TASK TO CARRY OUT — Please give an exact printout of the records, without any pictures.

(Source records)
____________________

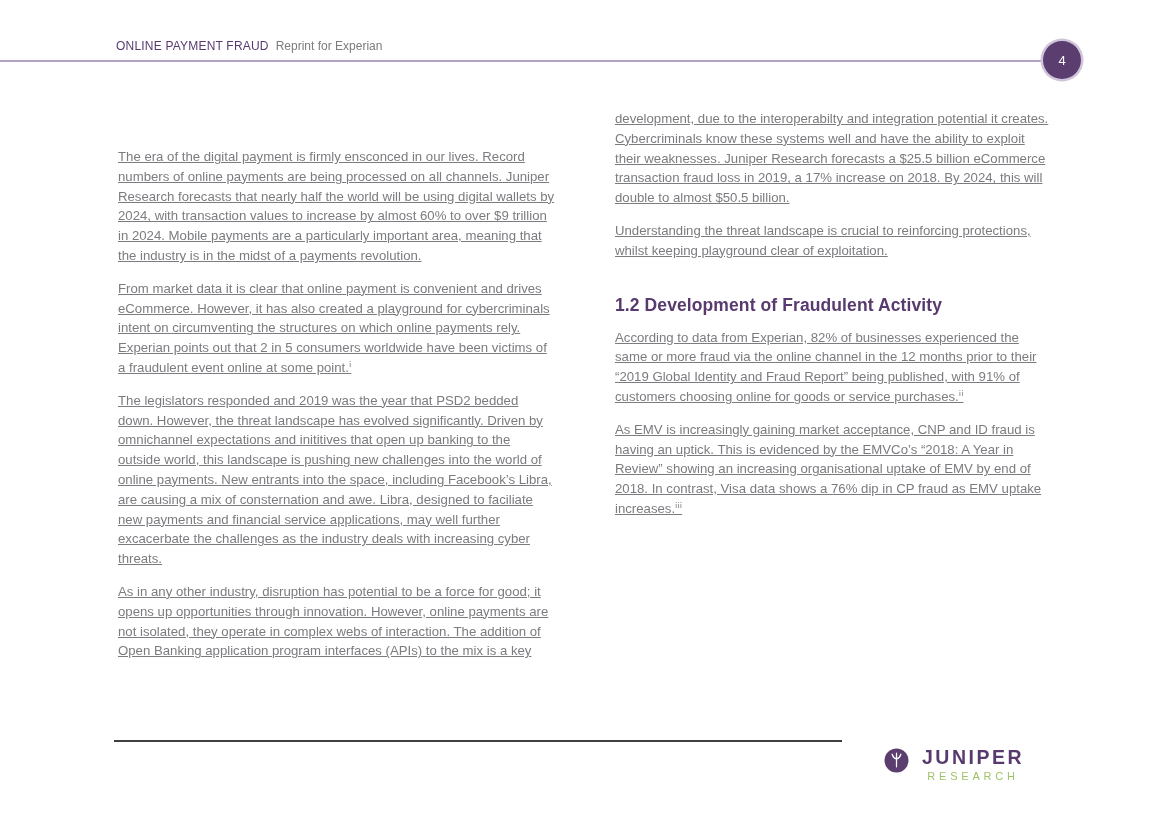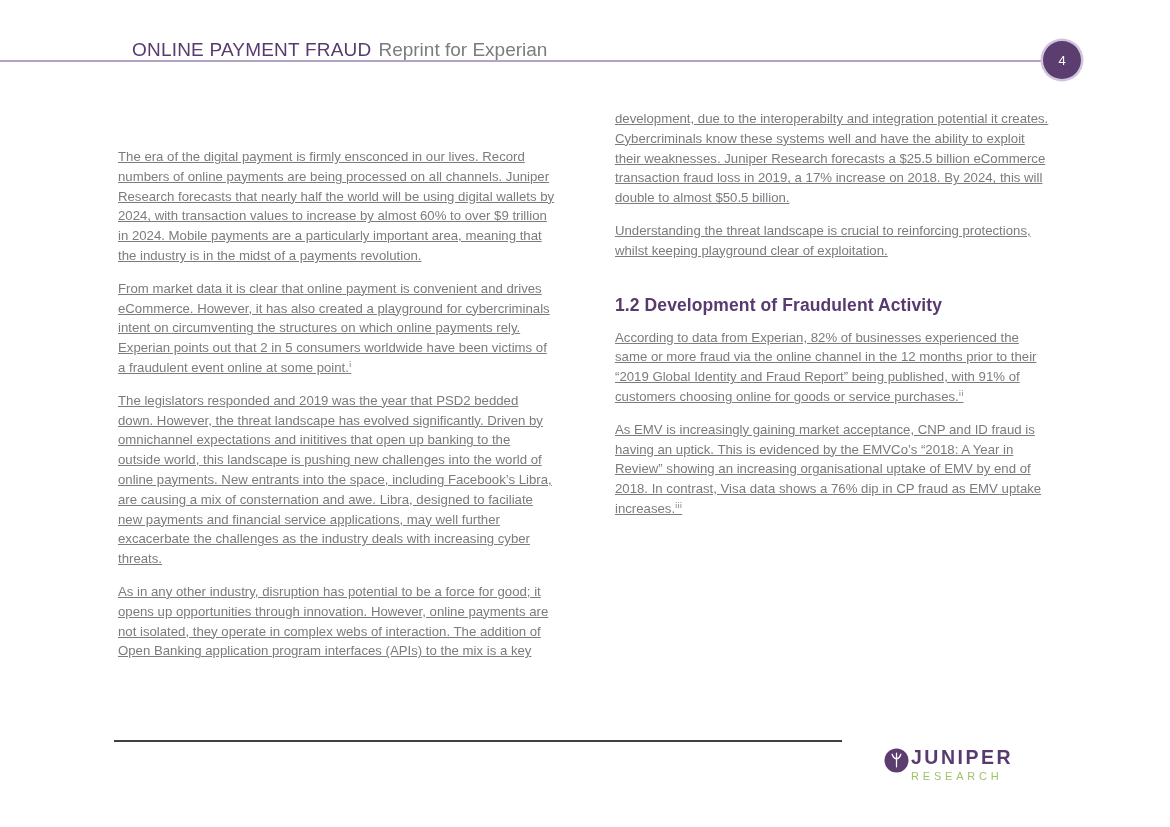--- a/index.html
+++ b/index.html
@@ -12,8 +12,8 @@
   }
   
   .header-title{
-    position:absolute;left:132px;top:39px;
-    font-size:19px;color:#583a6f;letter-spacing:.2px;white-space:nowrap;
+    position:absolute;left:116px;top:39px;
+    font-size:12px;color:#583a6f;letter-spacing:.2px;white-space:nowrap;
   }
   .header-title .subtitle{color:#7b7c7f;margin-left:7px;letter-spacing:0;}
   .header-rule{

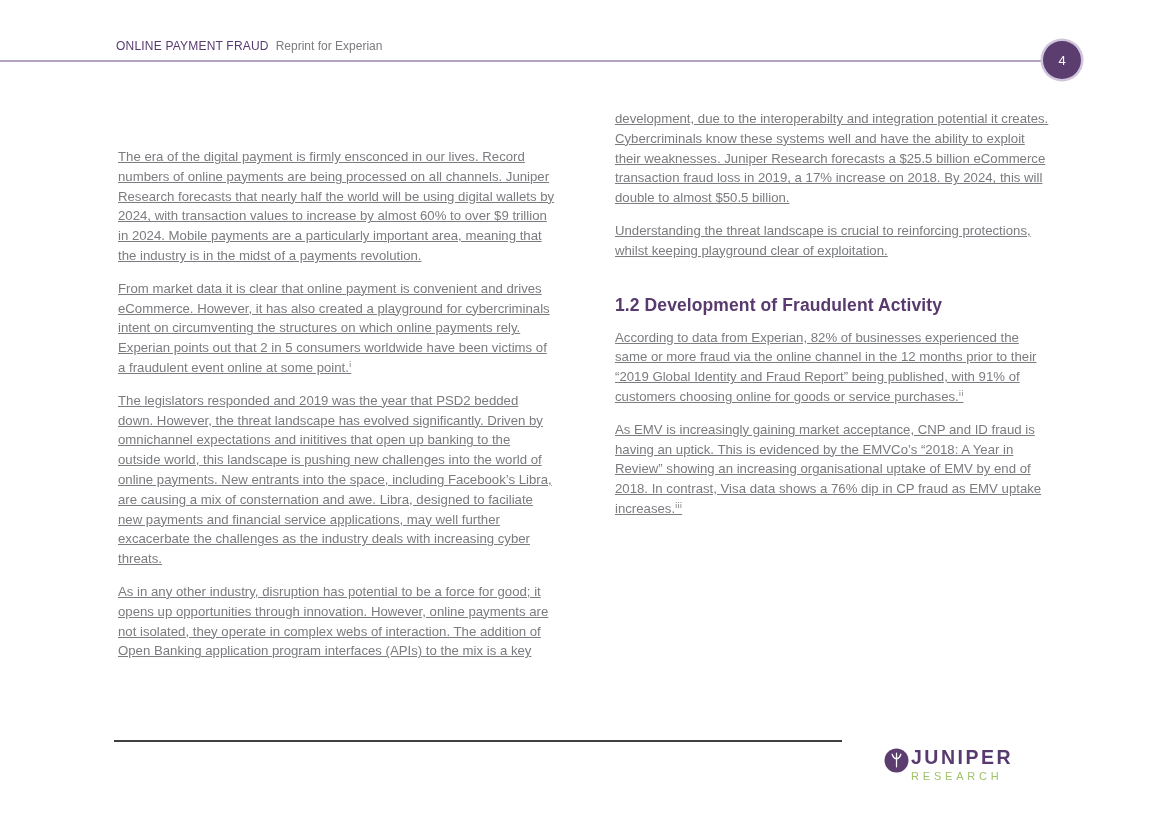--- a/index.html
+++ b/index.html
@@ -49,7 +49,7 @@
     display:flex;align-items:flex-start;
   }
   .logo-icon{width:25px;height:25px;margin-top:1px;}
-  .logo-text{margin-left:2px;text-align:left;}
+  .logo-text{margin-left:13px;text-align:center;}
   .logo-name{
     color:#583a6f;font-weight:bold;font-size:19.5px;line-height:21px;
     letter-spacing:2.5px;white-space:nowrap;

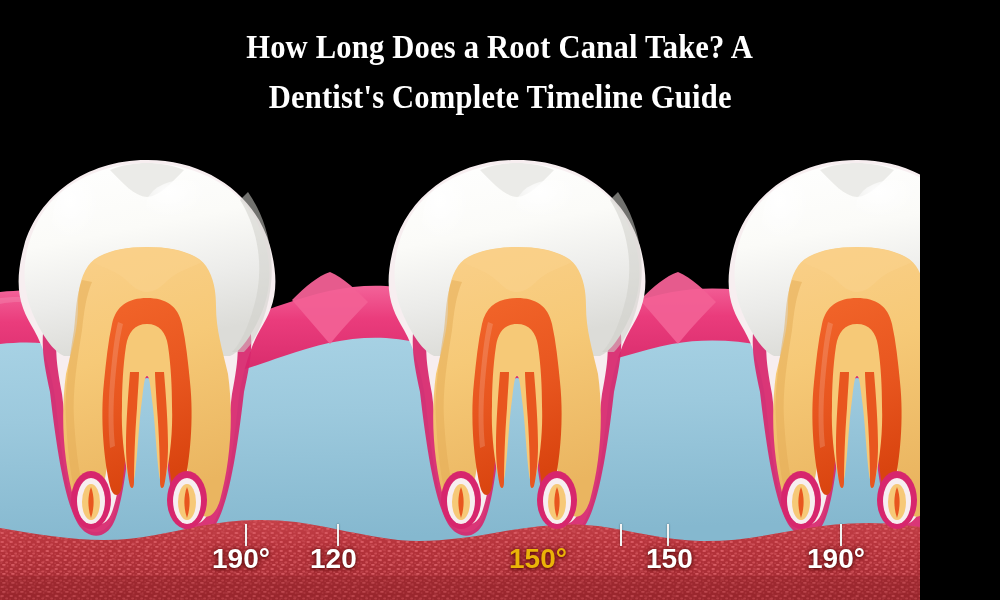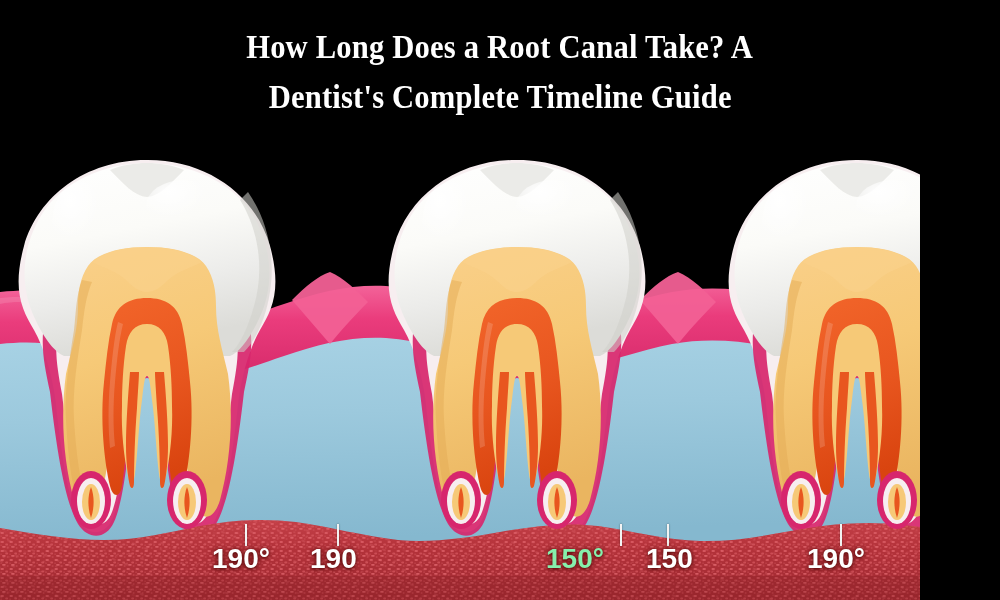--- a/index.html
+++ b/index.html
@@ -621,7 +621,7 @@
   <div class="tick" style="left: 203px; top: 524px; height: 22px; background: rgb(243, 243, 243);"></div>
       <div class="meas-label" style="left: 170px; top: 545px; color: rgb(255, 255, 255);">190°</div>
       <div class="tick" style="left: 295px; top: 524px; height: 22px; background: rgb(243, 243, 243);"></div>
-      <div class="meas-label" style="left: 268px; top: 545px; color: rgb(255, 255, 255);">190</div>
+      <div class="meas-label" style="left: 268px; top: 545px; color: rgb(255, 255, 255);">120</div>
       <div class="tick" style="left: 578px; top: 524px; height: 22px; background: rgb(243, 243, 243);"></div>
       <div class="meas-label" style="left: 504px; top: 545px; color: #86efac;">150°</div>
       <div class="tick" style="left: 625px; top: 524px; height: 22px; background: rgb(243, 243, 243);"></div>

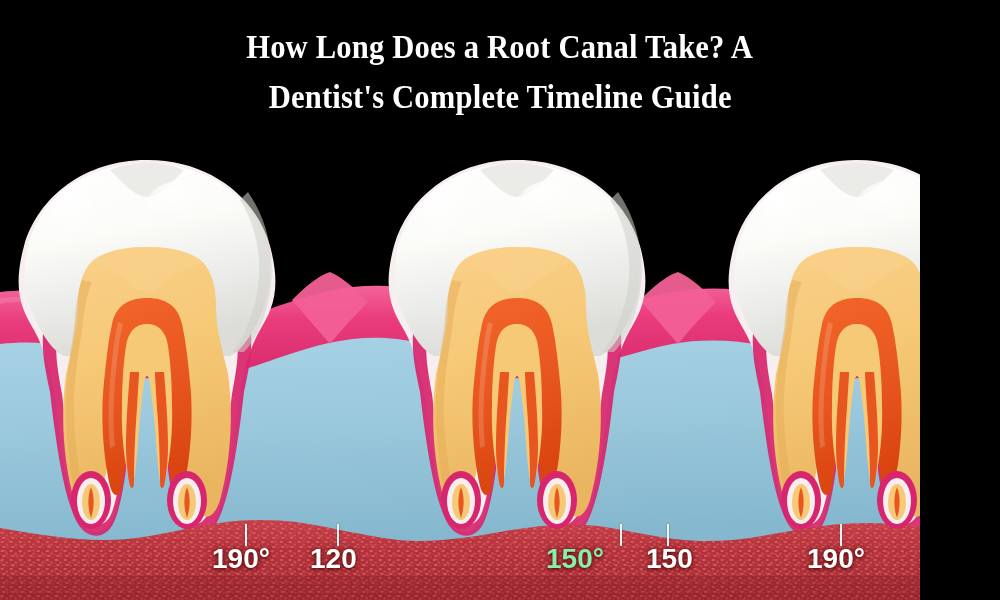--- a/index.html
+++ b/index.html
@@ -623,7 +623,7 @@
       <div class="tick" style="left: 295px; top: 524px; height: 22px; background: rgb(243, 243, 243);"></div>
       <div class="meas-label" style="left: 268px; top: 545px; color: rgb(255, 255, 255);">120</div>
       <div class="tick" style="left: 578px; top: 524px; height: 22px; background: rgb(243, 243, 243);"></div>
-      <div class="meas-label" style="left: 504px; top: 545px; color: #86efac;">150°</div>
+      <div class="meas-label" style="left: 467px; top: 545px; color: #eab308;">150°</div>
       <div class="tick" style="left: 625px; top: 524px; height: 22px; background: rgb(243, 243, 243);"></div>
       <div class="meas-label" style="left: 604px; top: 545px; color: rgb(255, 255, 255);">150</div>
       <div class="tick" style="left: 798px; top: 524px; height: 22px; background: rgb(243, 243, 243);"></div>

____________________

ANSWER TO THE EXERCISE —
--- a/index.html
+++ b/index.html
@@ -12,8 +12,8 @@
   }
   
   .header-title{
-    position:absolute;left:132px;top:39px;
-    font-size:19px;color:#583a6f;letter-spacing:.2px;white-space:nowrap;
+    position:absolute;left:116px;top:39px;
+    font-size:12px;color:#583a6f;letter-spacing:.2px;white-space:nowrap;
   }
   .header-title .subtitle{color:#7b7c7f;margin-left:7px;letter-spacing:0;}
   .header-rule{

--- a/index.html
+++ b/index.html
@@ -49,7 +49,7 @@
     display:flex;align-items:flex-start;
   }
   .logo-icon{width:25px;height:25px;margin-top:1px;}
-  .logo-text{margin-left:2px;text-align:left;}
+  .logo-text{margin-left:13px;text-align:center;}
   .logo-name{
     color:#583a6f;font-weight:bold;font-size:19.5px;line-height:21px;
     letter-spacing:2.5px;white-space:nowrap;

--- a/index.html
+++ b/index.html
@@ -621,7 +621,7 @@
   <div class="tick" style="left: 203px; top: 524px; height: 22px; background: rgb(243, 243, 243);"></div>
       <div class="meas-label" style="left: 170px; top: 545px; color: rgb(255, 255, 255);">190°</div>
       <div class="tick" style="left: 295px; top: 524px; height: 22px; background: rgb(243, 243, 243);"></div>
-      <div class="meas-label" style="left: 268px; top: 545px; color: rgb(255, 255, 255);">190</div>
+      <div class="meas-label" style="left: 268px; top: 545px; color: rgb(255, 255, 255);">120</div>
       <div class="tick" style="left: 578px; top: 524px; height: 22px; background: rgb(243, 243, 243);"></div>
       <div class="meas-label" style="left: 504px; top: 545px; color: #86efac;">150°</div>
       <div class="tick" style="left: 625px; top: 524px; height: 22px; background: rgb(243, 243, 243);"></div>

--- a/index.html
+++ b/index.html
@@ -623,7 +623,7 @@
       <div class="tick" style="left: 295px; top: 524px; height: 22px; background: rgb(243, 243, 243);"></div>
       <div class="meas-label" style="left: 268px; top: 545px; color: rgb(255, 255, 255);">120</div>
       <div class="tick" style="left: 578px; top: 524px; height: 22px; background: rgb(243, 243, 243);"></div>
-      <div class="meas-label" style="left: 504px; top: 545px; color: #86efac;">150°</div>
+      <div class="meas-label" style="left: 467px; top: 545px; color: #eab308;">150°</div>
       <div class="tick" style="left: 625px; top: 524px; height: 22px; background: rgb(243, 243, 243);"></div>
       <div class="meas-label" style="left: 604px; top: 545px; color: rgb(255, 255, 255);">150</div>
       <div class="tick" style="left: 798px; top: 524px; height: 22px; background: rgb(243, 243, 243);"></div>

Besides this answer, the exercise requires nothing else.